The plan is part of the army's plan to rapidly transition from legacy combat networking strategies to a mix of commercial and military cloud capabilities, as outlined under the service's Unified Network strategy issued in October 2021. Service-led efforts to adopt this commercial-military hybrid cloud strategy has shown early promise, Army Chief Information Officer Raj Ayer said in June.
Most recently, army officials were able to migrate 50 service-specific applications from the Defense Information Systems Agency (DISA)-hosted military cloud service provider to the army variant – known as the cArmy cloud – within 100 days, according to Ayer.
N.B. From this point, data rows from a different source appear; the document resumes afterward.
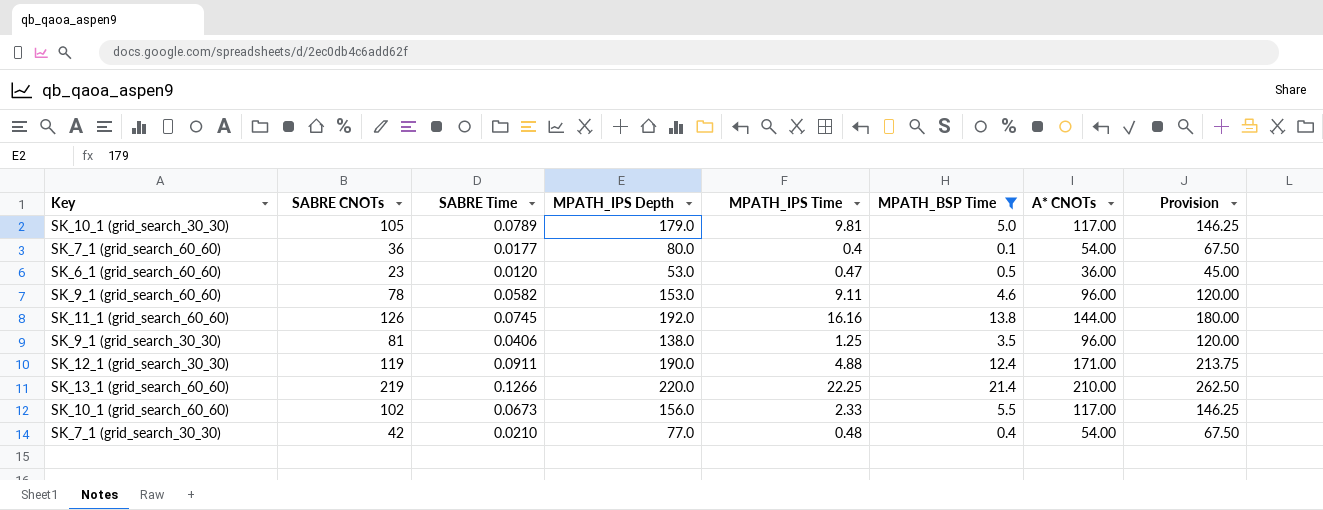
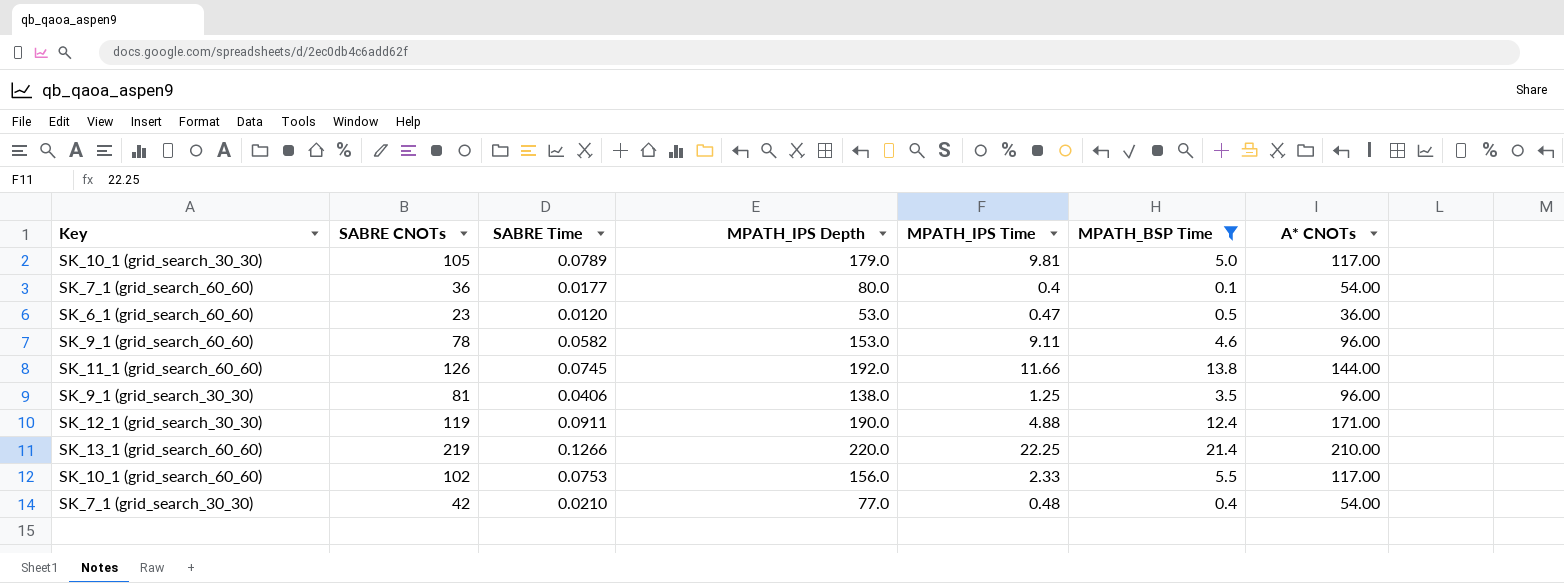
column Provision | formula: [A* CNOTs] * 1.25 -> none
SK_11_1 (grid_search_60_60) | MPATH_IPS Time: 16.16 -> 11.66
SK_10_1 (grid_search_60_60) | SABRE Time: 0.0673 -> 0.0753

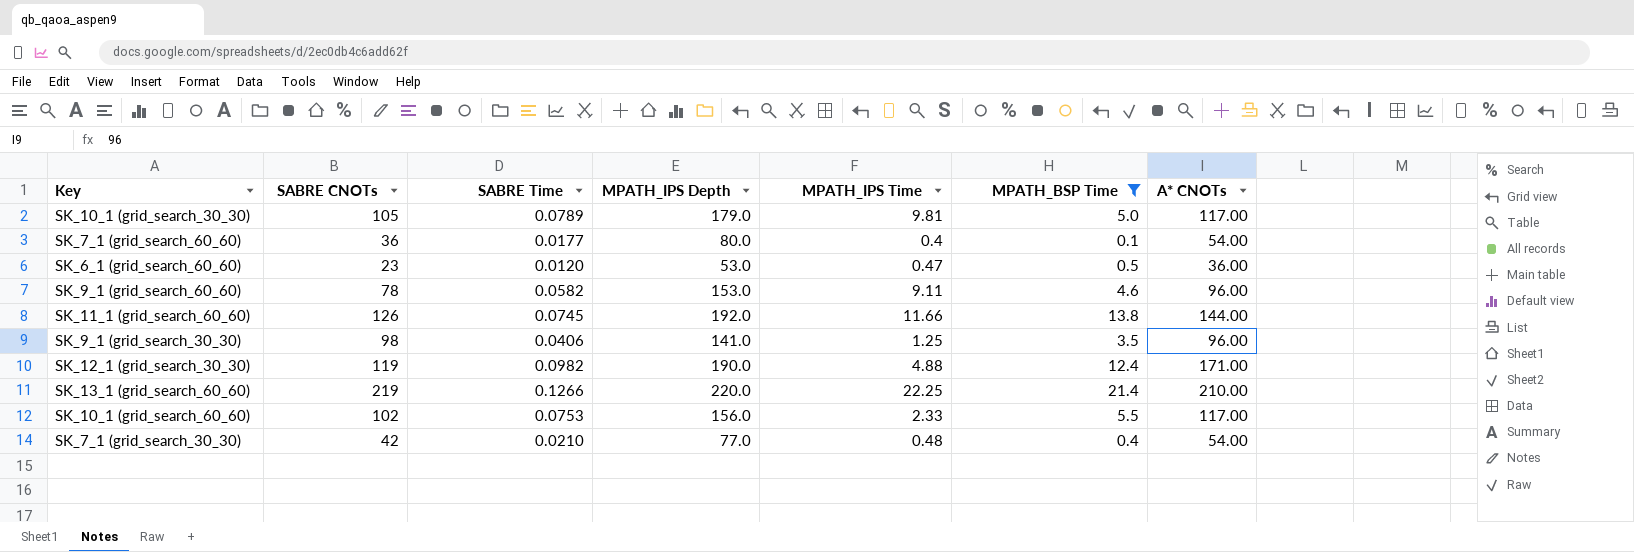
SK_9_1 (grid_search_30_30) | SABRE CNOTs: 81 -> 98
SK_9_1 (grid_search_30_30) | MPATH_IPS Depth: 138.0 -> 141.0
SK_12_1 (grid_search_30_30) | SABRE Time: 0.0911 -> 0.0982

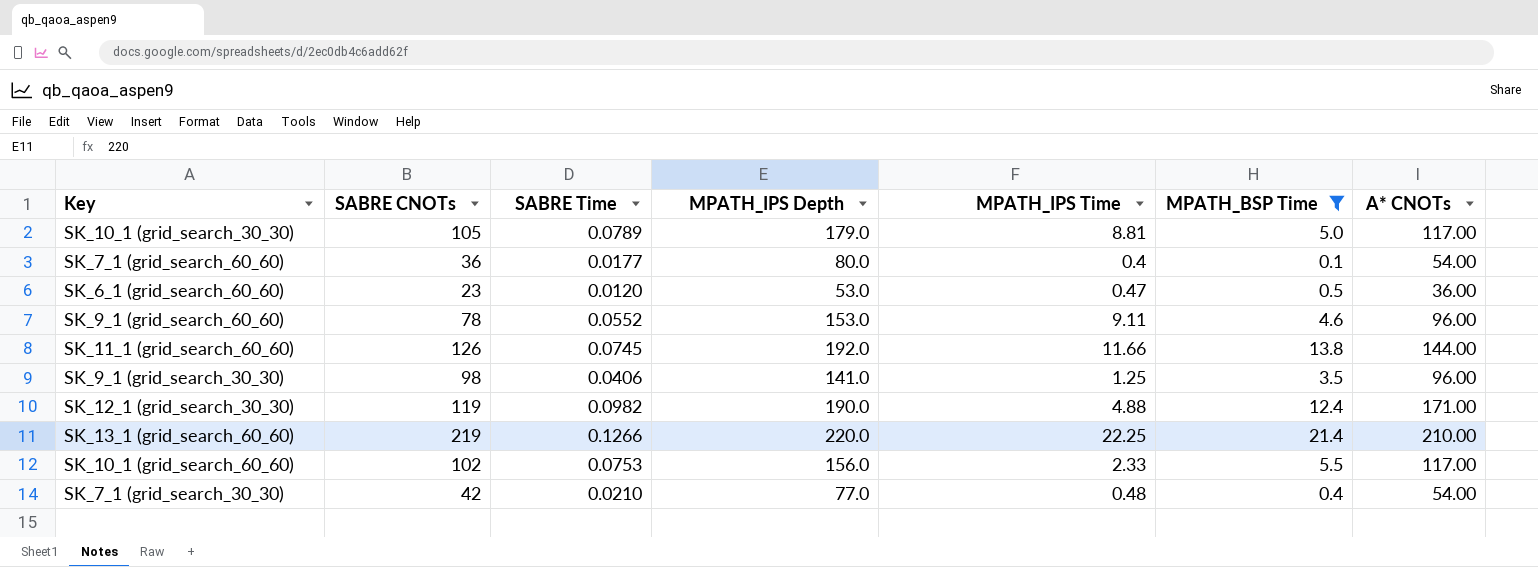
SK_10_1 (grid_search_30_30) | MPATH_IPS Time: 9.81 -> 8.81
SK_9_1 (grid_search_60_60) | SABRE Time: 0.0582 -> 0.0552

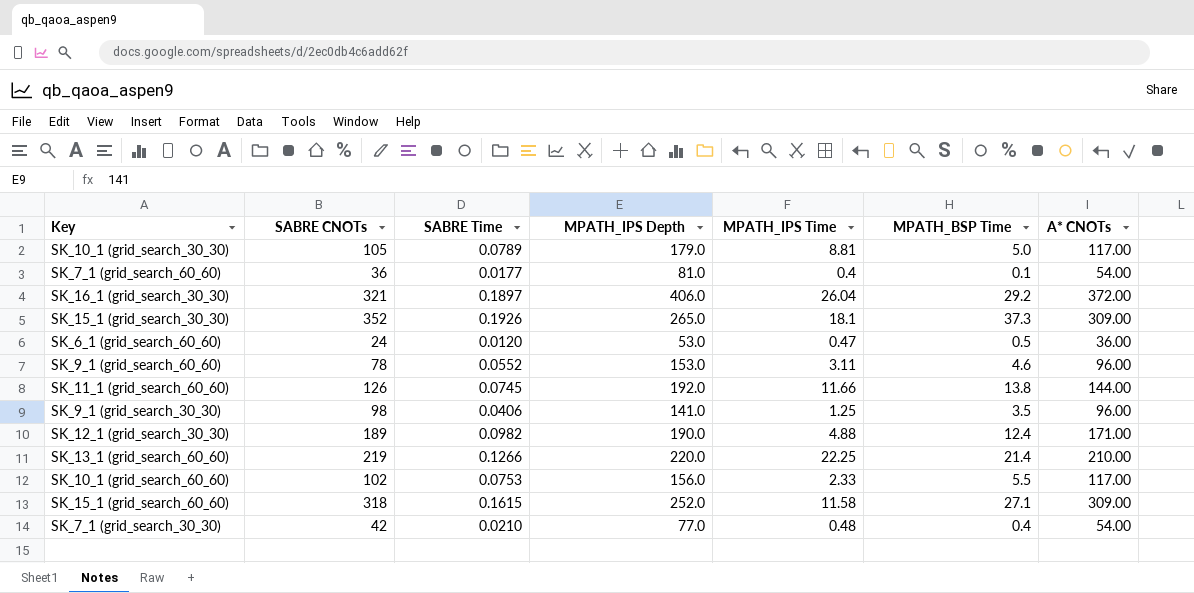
filter: MPATH_BSP Time <= 21.4 -> none
SK_7_1 (grid_search_60_60) | MPATH_IPS Depth: 80.0 -> 81.0
SK_6_1 (grid_search_60_60) | SABRE CNOTs: 23 -> 24
SK_9_1 (grid_search_60_60) | MPATH_IPS Time: 9.11 -> 3.11
SK_12_1 (grid_search_30_30) | SABRE CNOTs: 119 -> 189

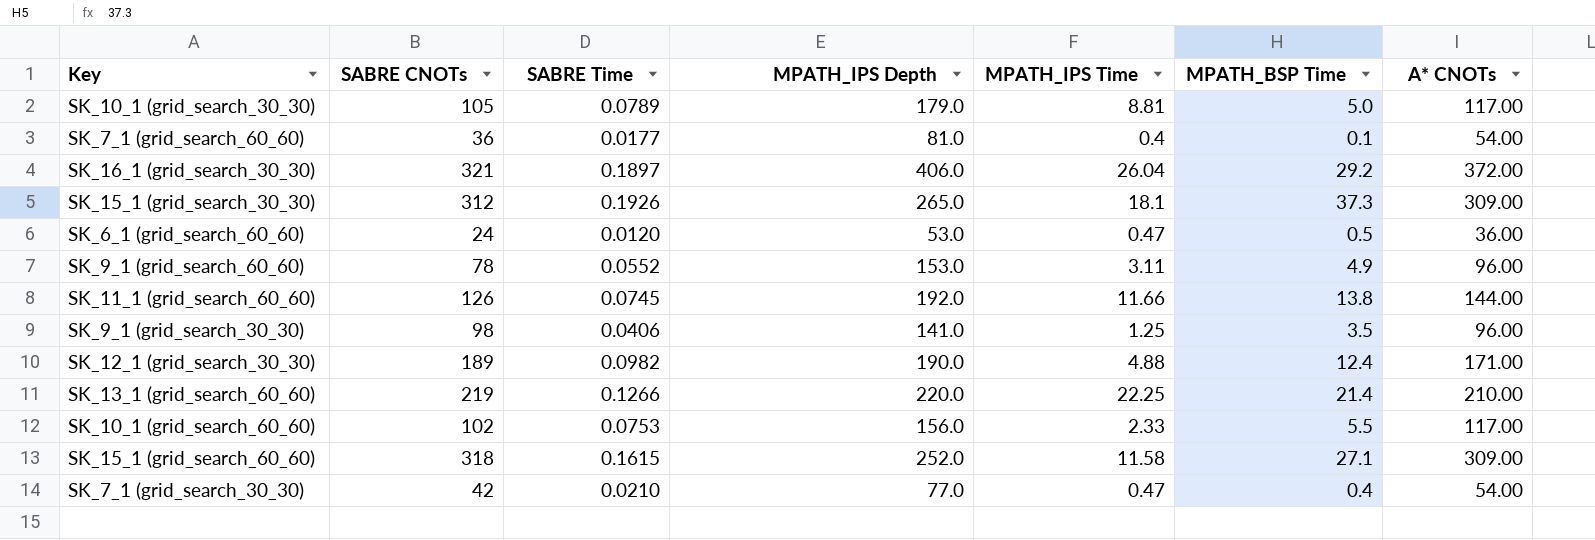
SK_15_1 (grid_search_30_30) | SABRE CNOTs: 352 -> 312
SK_9_1 (grid_search_60_60) | MPATH_BSP Time: 4.6 -> 4.9
SK_7_1 (grid_search_30_30) | MPATH_IPS Time: 0.48 -> 0.47

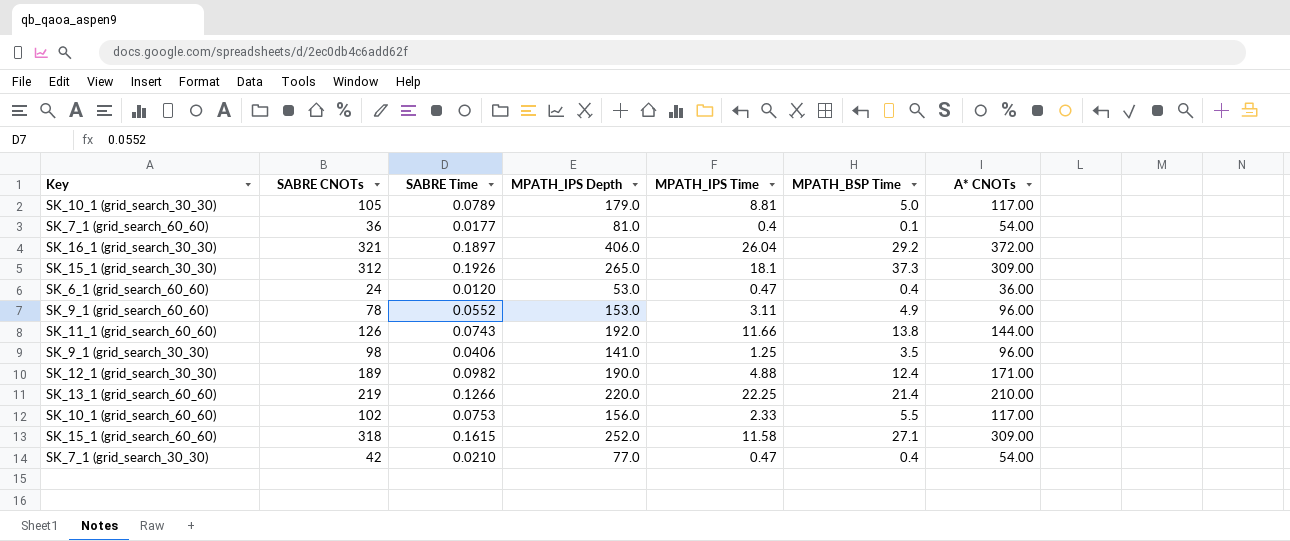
SK_6_1 (grid_search_60_60) | MPATH_BSP Time: 0.5 -> 0.4
SK_11_1 (grid_search_60_60) | SABRE Time: 0.0745 -> 0.0743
“These were not websites. These were large mission critical applications that support the soldier, day in and day out, and without a blip we were able to move these seamlessly,” he said during an army networking forum held by the Potomac Officers Club in Virginia.
“This is the kind of speed and agility that we need moving forward”, referring to the recent mass migration of applications into the army cloud, Ayer added. The effort, he noted, has now set the “gold standard” for how service officials plan to approach future technology migration into the army cloud.